Albert D. Cahalan (acahalan@cs.uml.edu)
Mon, 6 Apr 1998 21:34:35 -0400 (EDT)


> While trying to get the screen card running under X, after spending
> several days copying zillions of files from the server it will replace,
> the usual happened. The machine hung. I had to hit the reset switch.

That looks like another linux-kernel thread...

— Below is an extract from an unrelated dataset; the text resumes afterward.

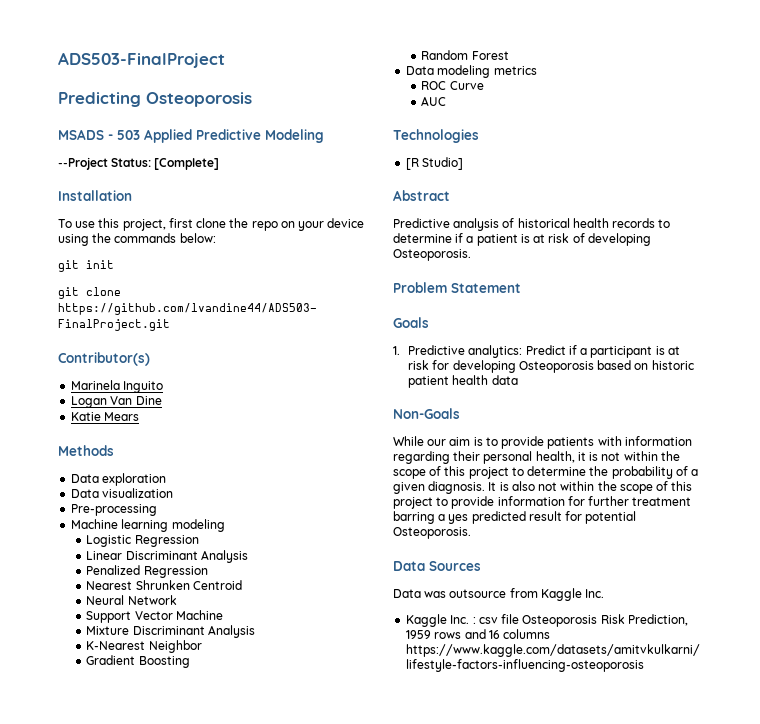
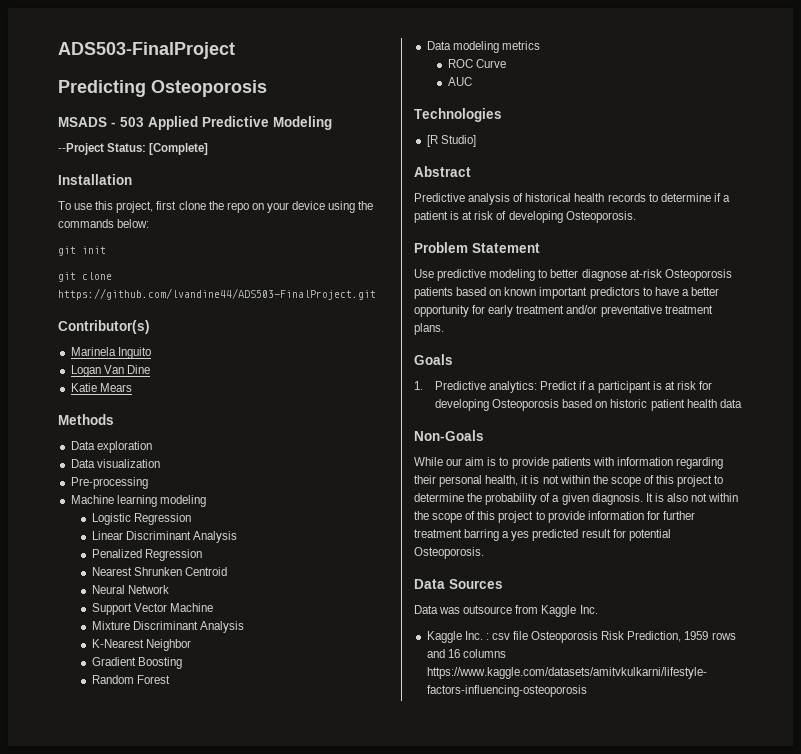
+ Use predictive modeling to better diagnose at-risk Osteoporosis patients based on known important predictors to have a better opportunity for early treatment and/or preventative treatment plans.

> damaged. This caused seeks beyond the end of the media, lots of
> SCSI bus resets, then eventually a crash which left all disk drives
> destroyed. Yes, the READ CAPACITY command wouldn't even work from
> the Adaptec BIOS menu. I had to low-level format all three drives to
> get them back on-line.
>
> Now... Please put a check within scsi.c for any attempt to access
> beyond the capacity of the media and return an error without actually
> trying to see if you can get away with it!. The read-capacity command
> occurs early in the startup. These values should be saved and used
> during SCSI read/write access.
...
> The problem with attempting to access beyond the media is that the
> Disk drives are dumb and will try to do just that. Something, somewhere,
> must be smart enough to prevent this from happening. Presently, if
> a file-system is slightly corrupt, one bad offset, you can destroy
> every file-system on the controller. Especially if it's an Adaptec
> running the aic7xxx driver.

Some people are reporting related troubles with corrupted partition
tables getting even more corrupted:

1. fdisk puts extended partition info _in_ the previous partition
2. mke2fs does not sanity check
3. the kernel partition code does not sanity check
4. somebody fills up the filesystem
5. goodbye partitions!

It's not as serious as your disk destruction, but the solution is
the same. Partition size and location must be sanity checked when
the partition table is read. Partition access must be bounds checked.